Beyond Perfect Scores: Proof-by-Contradiction for Trustworthy Machine Learning
Dushan N. Wadduwage, Dineth Jayakody, Leonidas Zimianitis

TL;DR
This paper proposes a stochastic proof-by-contradiction test to evaluate the trustworthiness of machine learning models in biomedical applications, distinguishing genuine causal learning from spurious correlations.
Contribution
It introduces a novel, interpretable trustworthiness testing method based on label permutation and p-values, applicable across diverse biomedical ML models.
Findings
Effective in identifying models relying on true clinical cues
Distinguishes genuine causal models from overfitting or shortcut learning
Provides interpretable statistical measures for trust assessment
Abstract
Machine learning (ML) models show strong promise for new biomedical prediction tasks, but concerns about trustworthiness have hindered their clinical adoption.
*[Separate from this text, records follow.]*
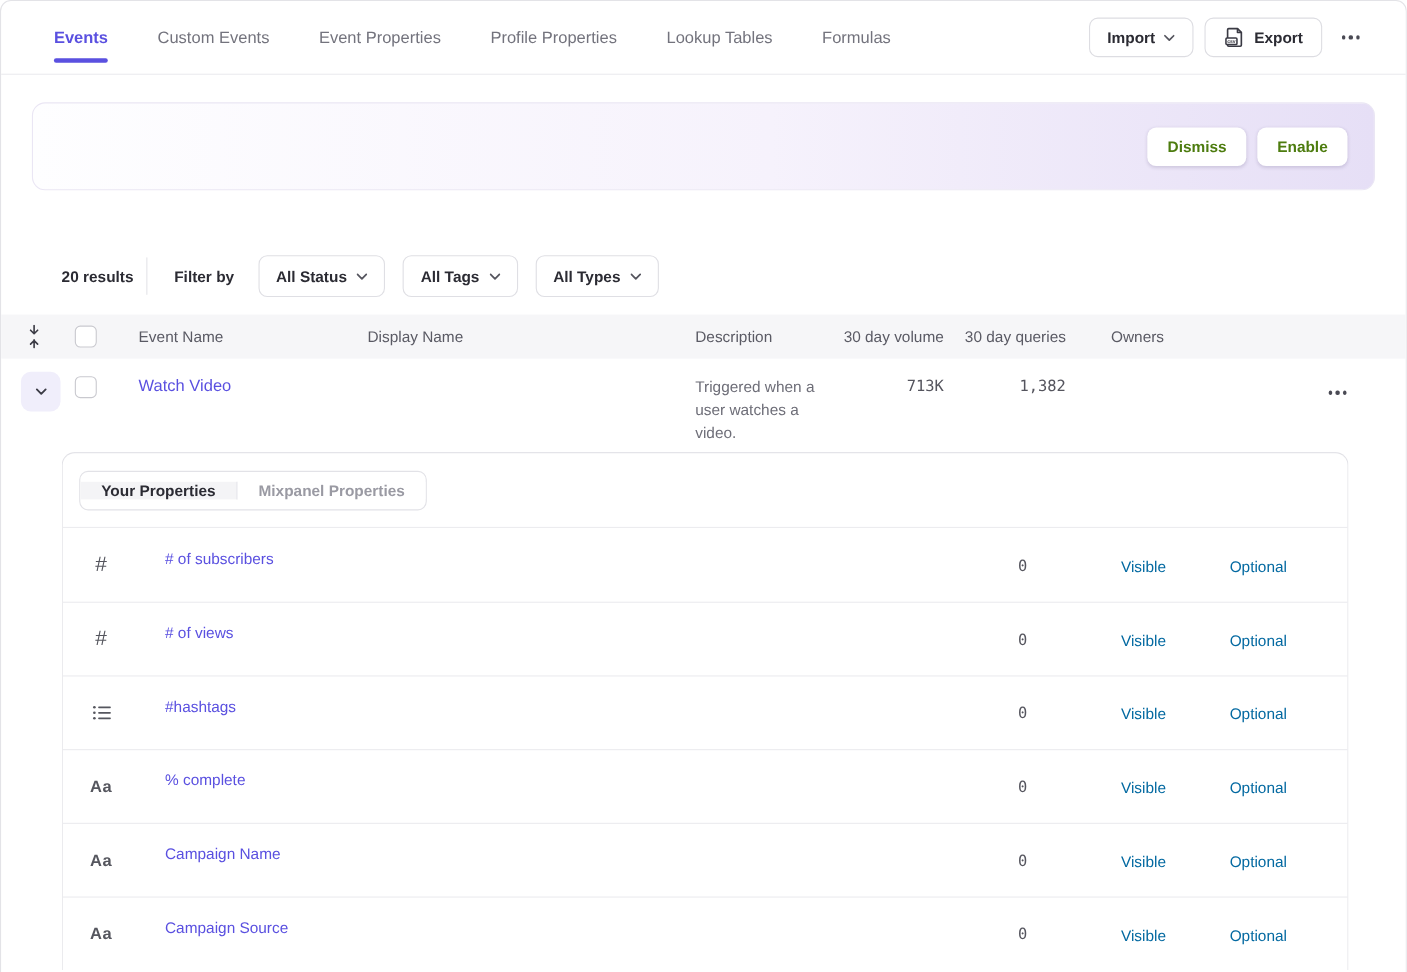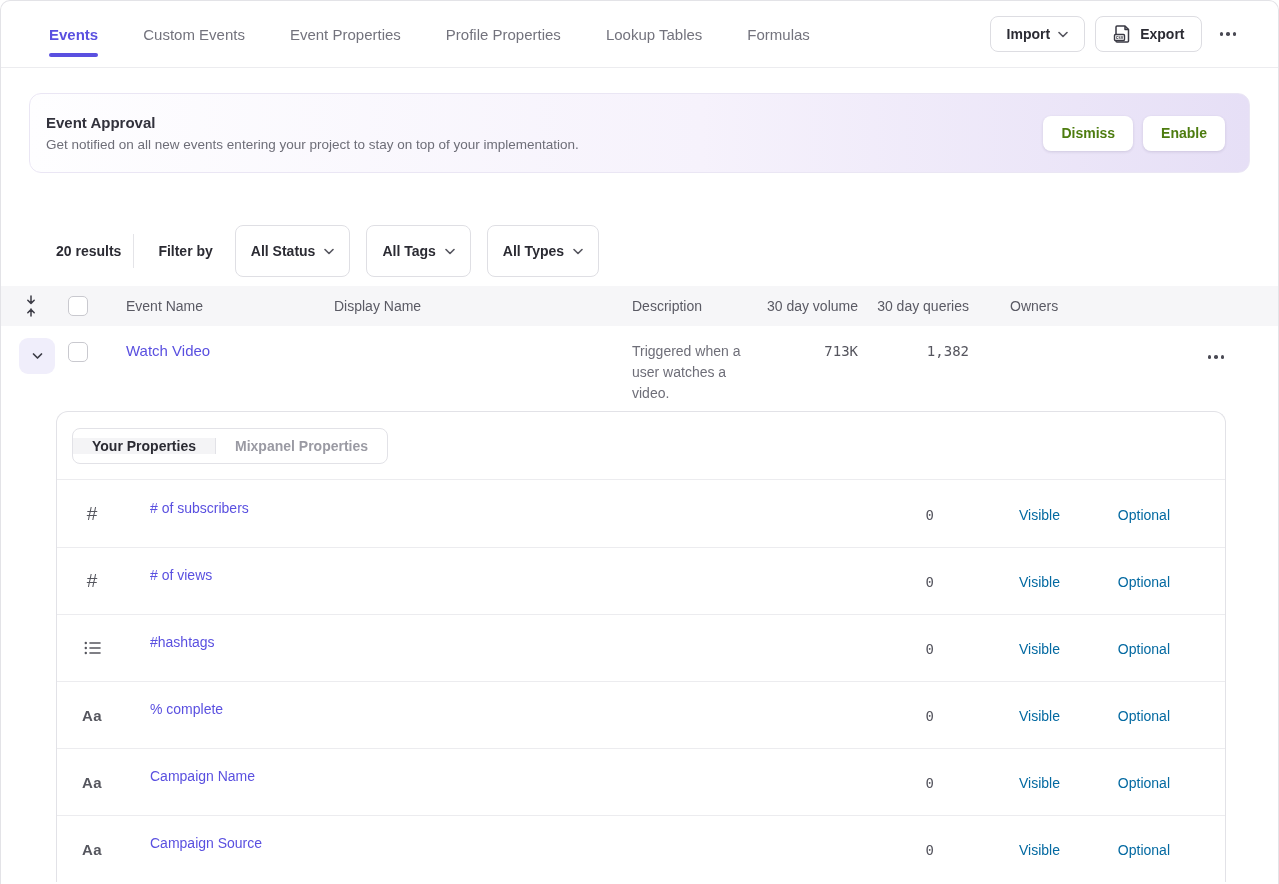--- a/index.html
+++ b/index.html
@@ -157,10 +157,6 @@
   </div>
 
   <div class="banner">
-    <div class="banner-text">
-      <div class="banner-title">Event Approval</div>
-      <div class="banner-desc">Get notified on all new events entering your project to stay on top of your implementation.</div>
-    </div>
     <div class="banner-actions">
       <button class="banner-btn">Dismiss</button>
       <button class="banner-btn">Enable</button>

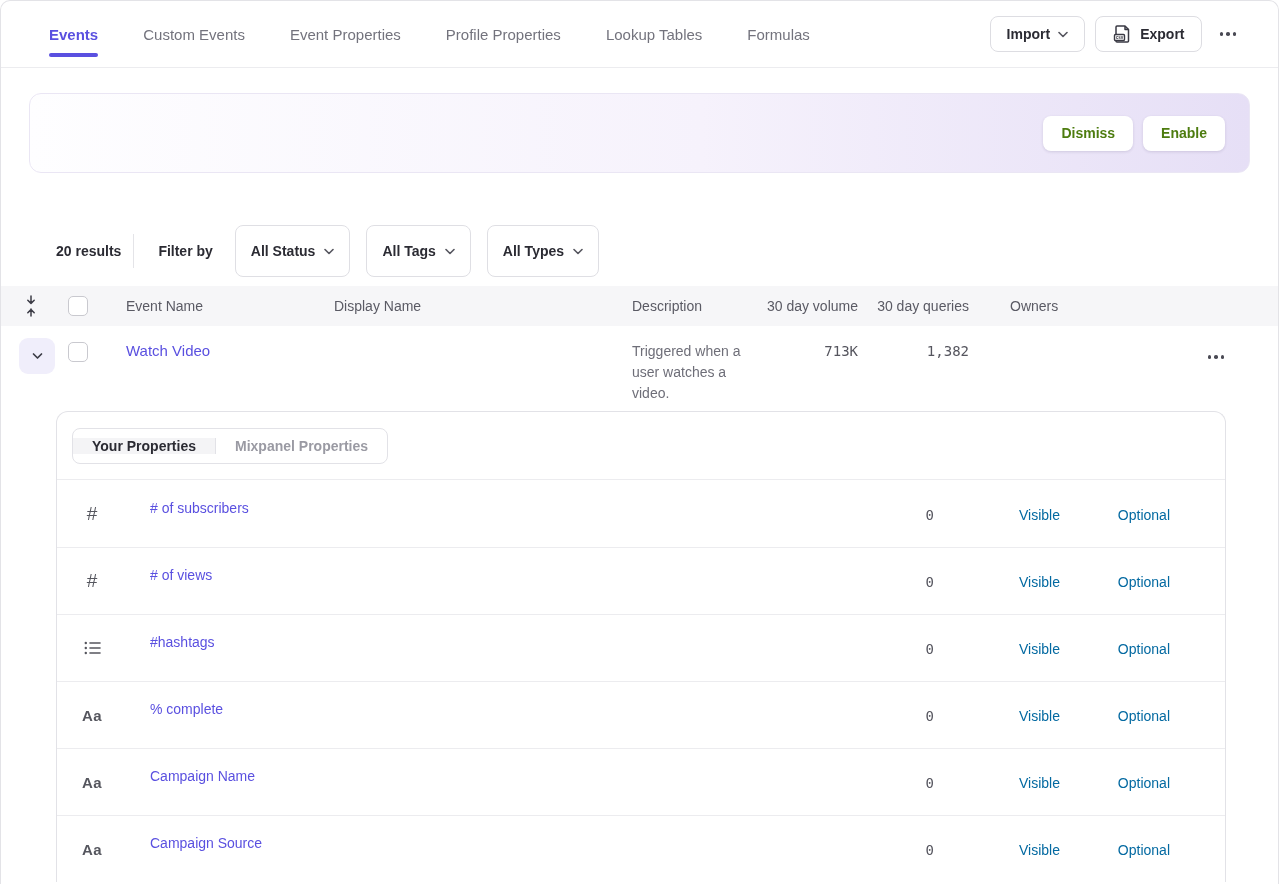--- a/index.html
+++ b/index.html
@@ -43,7 +43,7 @@
   .results { font-size:14px; font-weight:700; color:#2b2b33; }
   .vdiv { width:1px; height:34px; background:#e4e4e8; margin:0 24px 0 12px; }
   .filter-by { font-size:14px; font-weight:700; color:#2b2b33; margin-right:22px; }
-  .pill { display:flex; align-items:center; gap:9px; height:52px; padding:0 15px;
+  .pill { display:flex; align-items:center; gap:9px; height:38px; padding:0 15px;
     border:1px solid #dfdfe4; border-radius:8px; background:#fff; font-size:14px;
     font-weight:600; color:#2b2b33; margin-right:16px; cursor:pointer; }
   .search-box { margin-left:auto; margin-right:20px; width:181px; height:36px;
In particular, it is often unclear whether a model relies on true clinical cues or on spurious hierarchical correlations in the data. This paper introduces a simple yet broadly applicable trustworthiness test grounded in stochastic proof-by-contradiction. Instead of just showing high test performance, our approach trains and tests on spurious labels carefully permuted based on a potential outcomes framework. A truly trustworthy model should fail under such label permutation; comparable accuracy across real and permuted labels indicates overfitting, shortcut learning, or data leakage. Our approach quantifies this behavior through interpretable Fisher-style p-values, which are well understood by domain experts across medical and…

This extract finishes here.